Наташа наблюдала за моими действиями с некоторым благоговением. Руки мои умело обшаривали трупы, будто делали это каждый день после завтрака.
Да. Бывало и такое… И после завтрака, и после ужина. Всякое случалось.
Нагрузился трофейным добром, как узбекский ослик. Чем больше трофеев принесу, тем больше веры мне будет в отряде. Хотя у меня есть живой свидетель. Наташа…
Я невольно загляделся на ее загорелое личико. В сочетании с соломенными волосами, смотрелось она, как с обложки. Только губы нормальные, советские. Не как у ботоксных утконосов в моем времени.
– Сержант Сотникова, – скомандовал я. – Я готов. Веди к командиру.

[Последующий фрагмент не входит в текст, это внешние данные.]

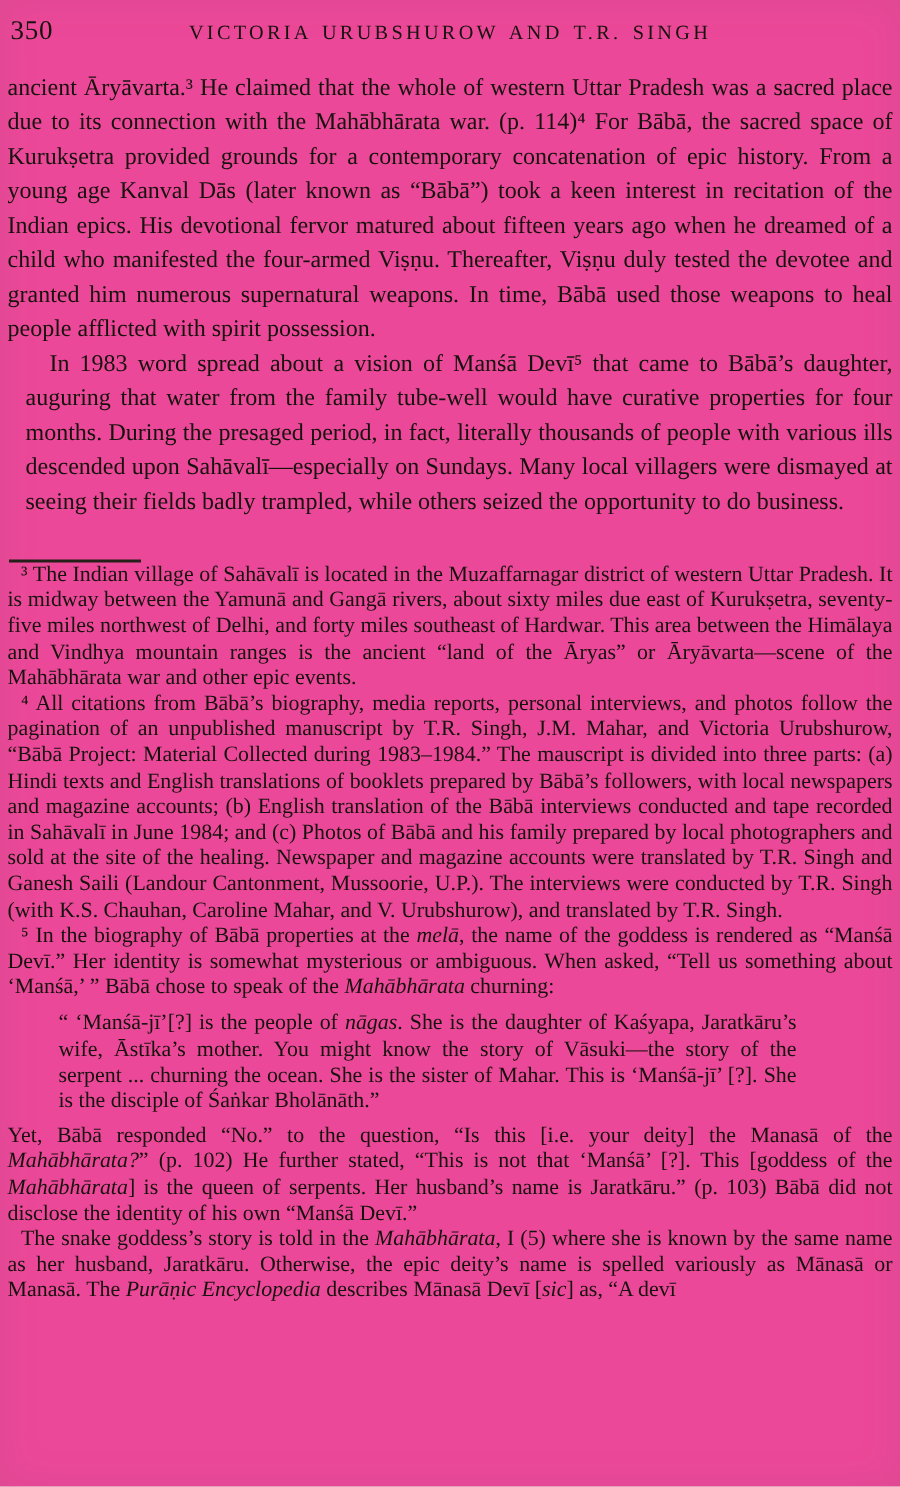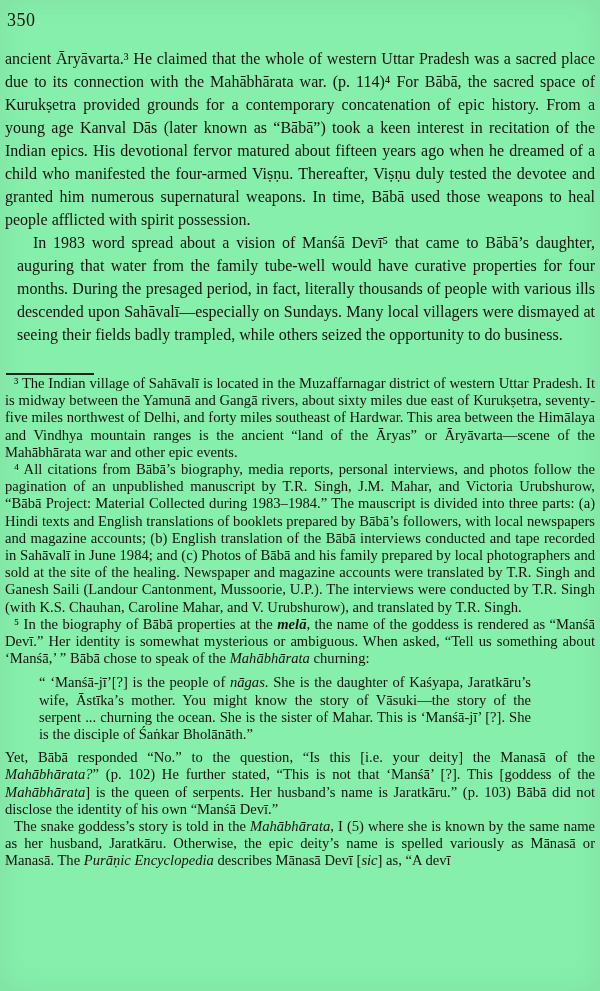"350" .page { background: #86efac -> #ec4899 }
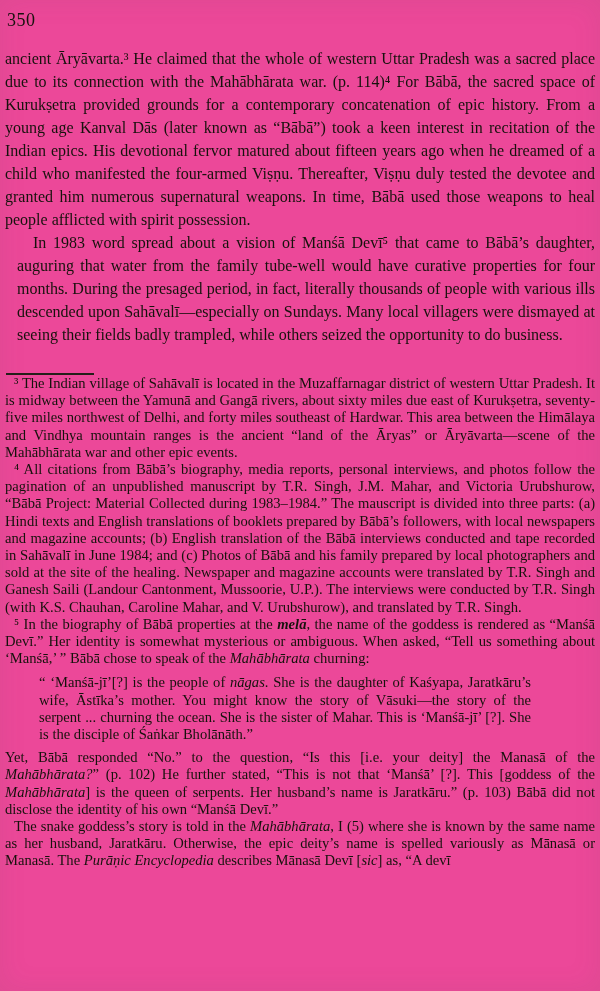"VICTORIA URUBSHUROW AND T.R. SINGH" span.running-header { html: none -> <span>VICTORIA URUBSHUROW AND T.R. SINGH</span> }
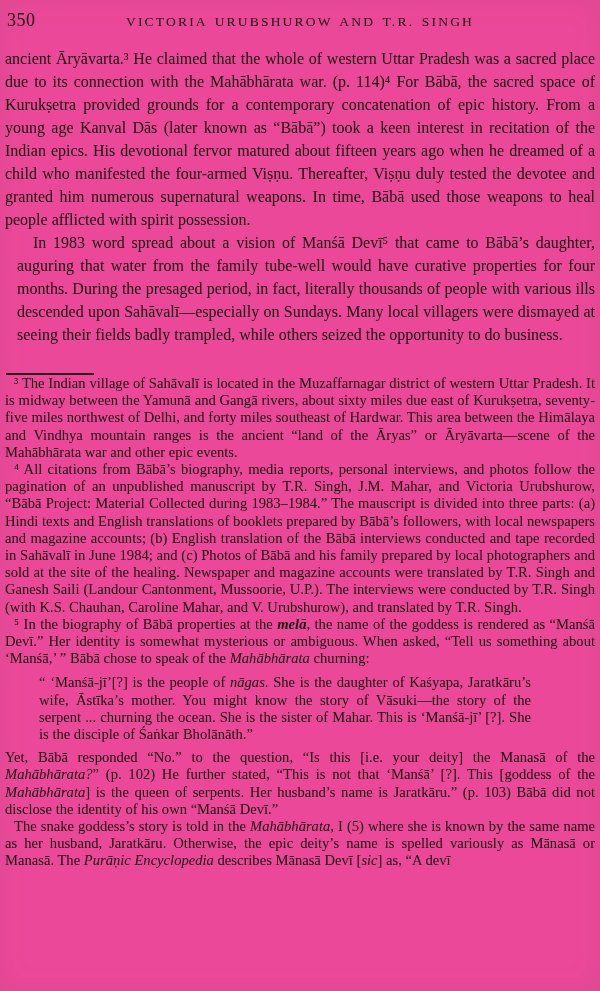"melā" span { font-weight: bold -> none }
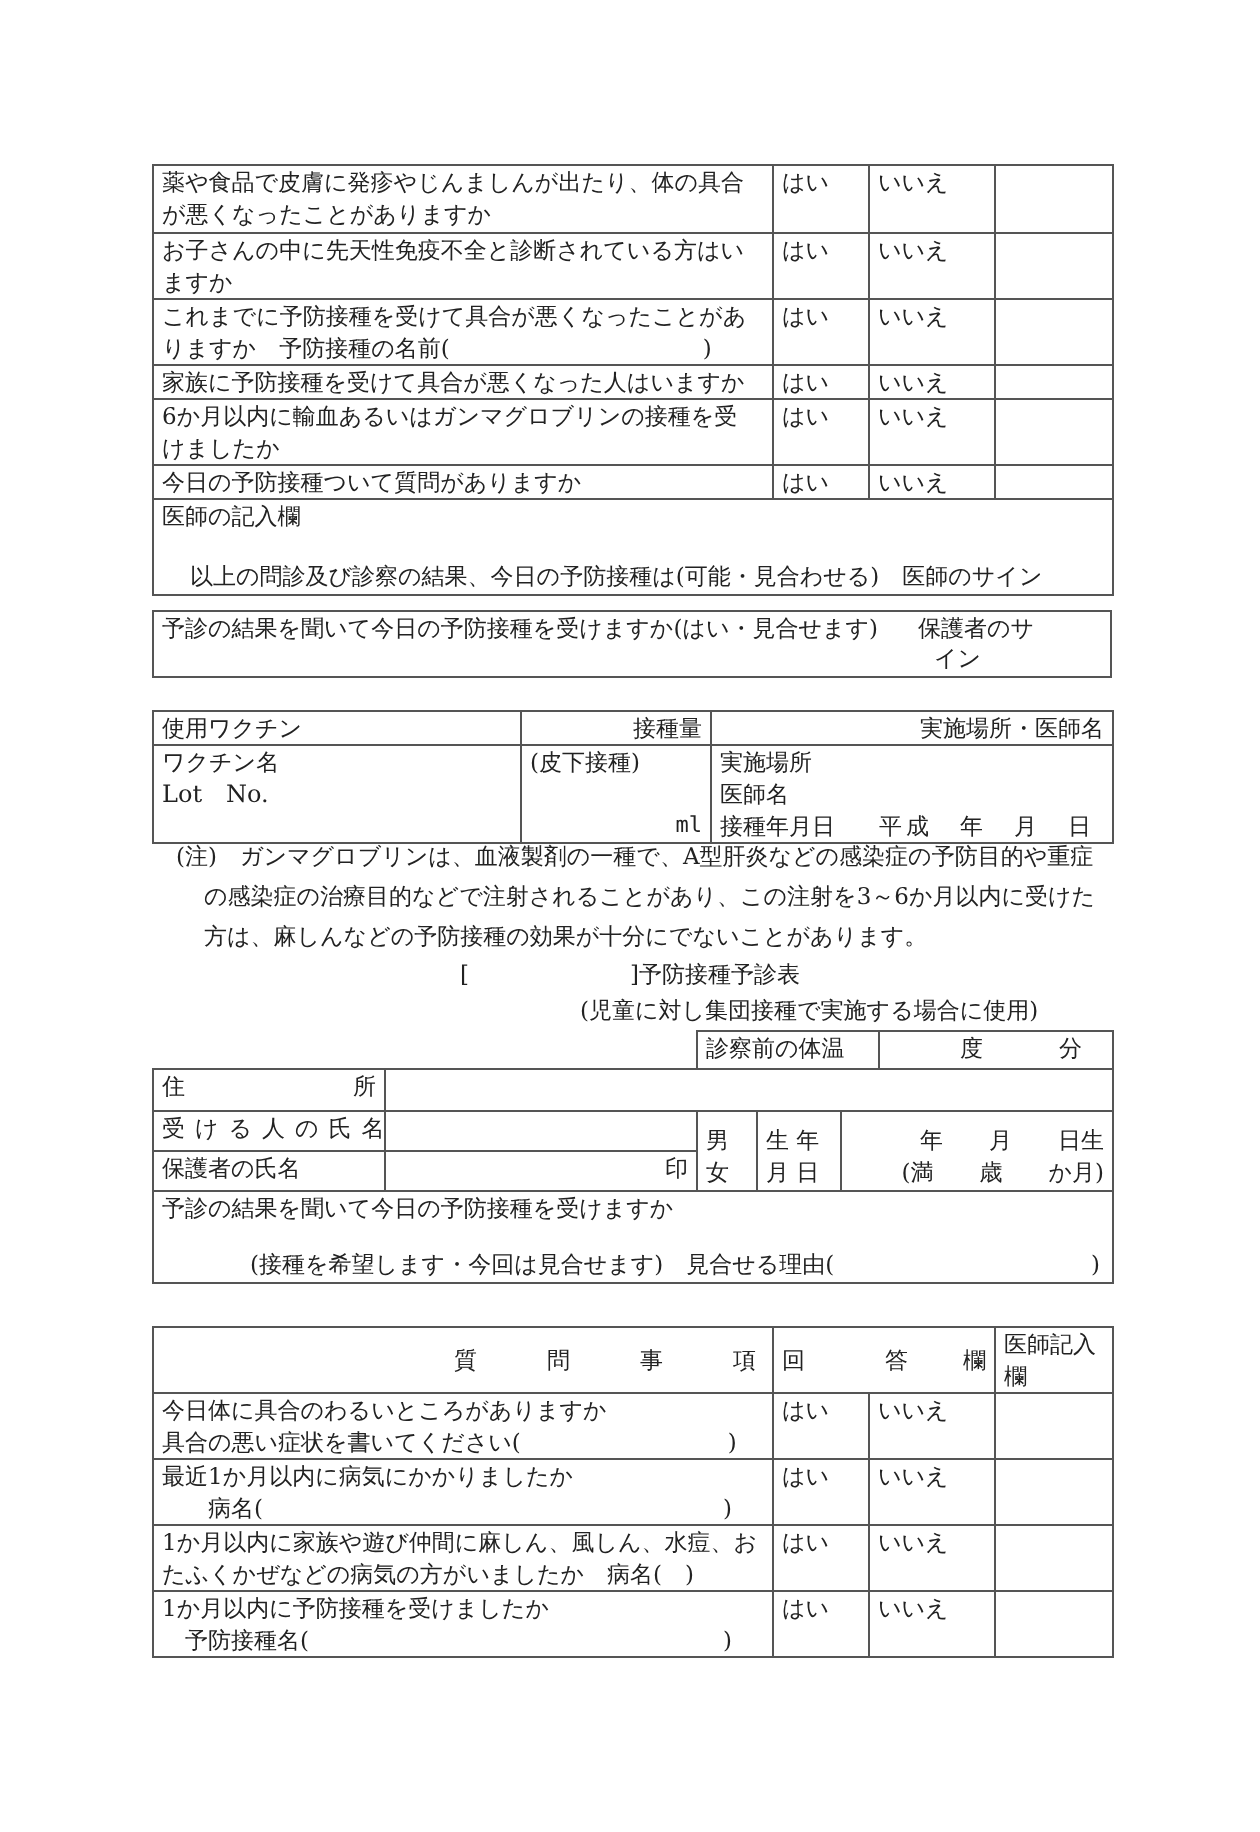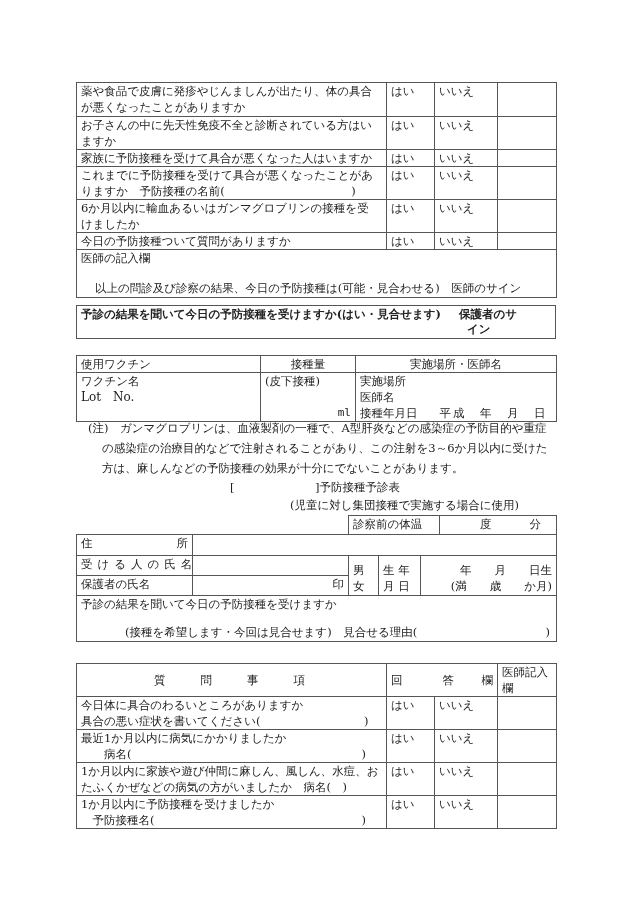"家族に予防接種を受けて具合が悪くなった人はいますか" tr { order: before "これまでに予防接種を受けて具合が悪くなったことがあ" -> after "これまでに予防接種を受けて具合が悪くなったことがあ" }
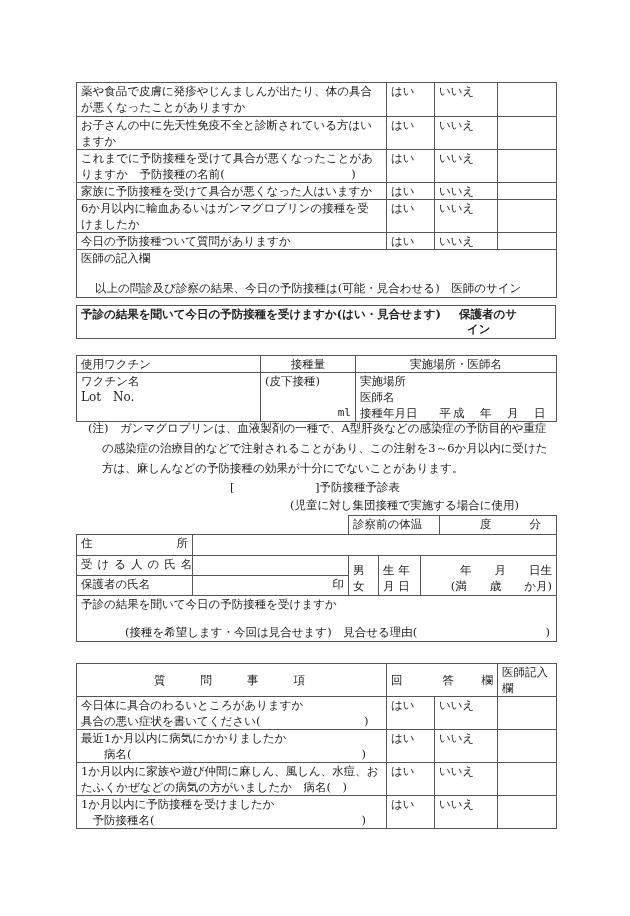"予診の結果を聞いて今日の予防接種を受けますか(はい・見合せます)" .box { font-weight: bold -> none }
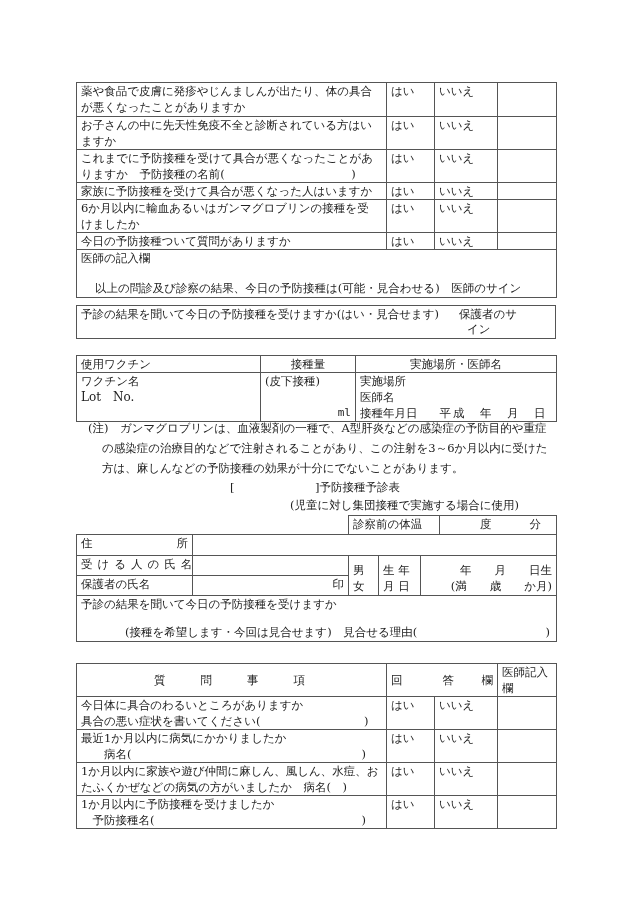"接種量" .c { text-align: center -> right }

Девушка чуть улыбнулась и, закинув винтовку за спину, зашагала в сторону чащи. Я поспешил следом. Взгляд невольно уцепился за перекаты ее ягодиц. И даже пуританская юбка ниже колена, которую бы даже строгие бабки на лавке возле дома сочли бы приличной, не способна скрыть их наливную упругость.
Я вздохнул. Не о том думаешь боец. О Родине думать надо. И о себе любимом немножко. Задача номер р-раз на сегодня – выжить любой ценой.
Что ж… Начало вроде положено. Вот только смутные сомнения терзают мозг разведчика. Нет у меня никакой информации и документов при себе нет. Чую, встреча со своими предстоит неоднозначная. Ладно, где наша не пропадала. У меня есть часа полтора, чтобы обкатать в мозгу свою новую легенду.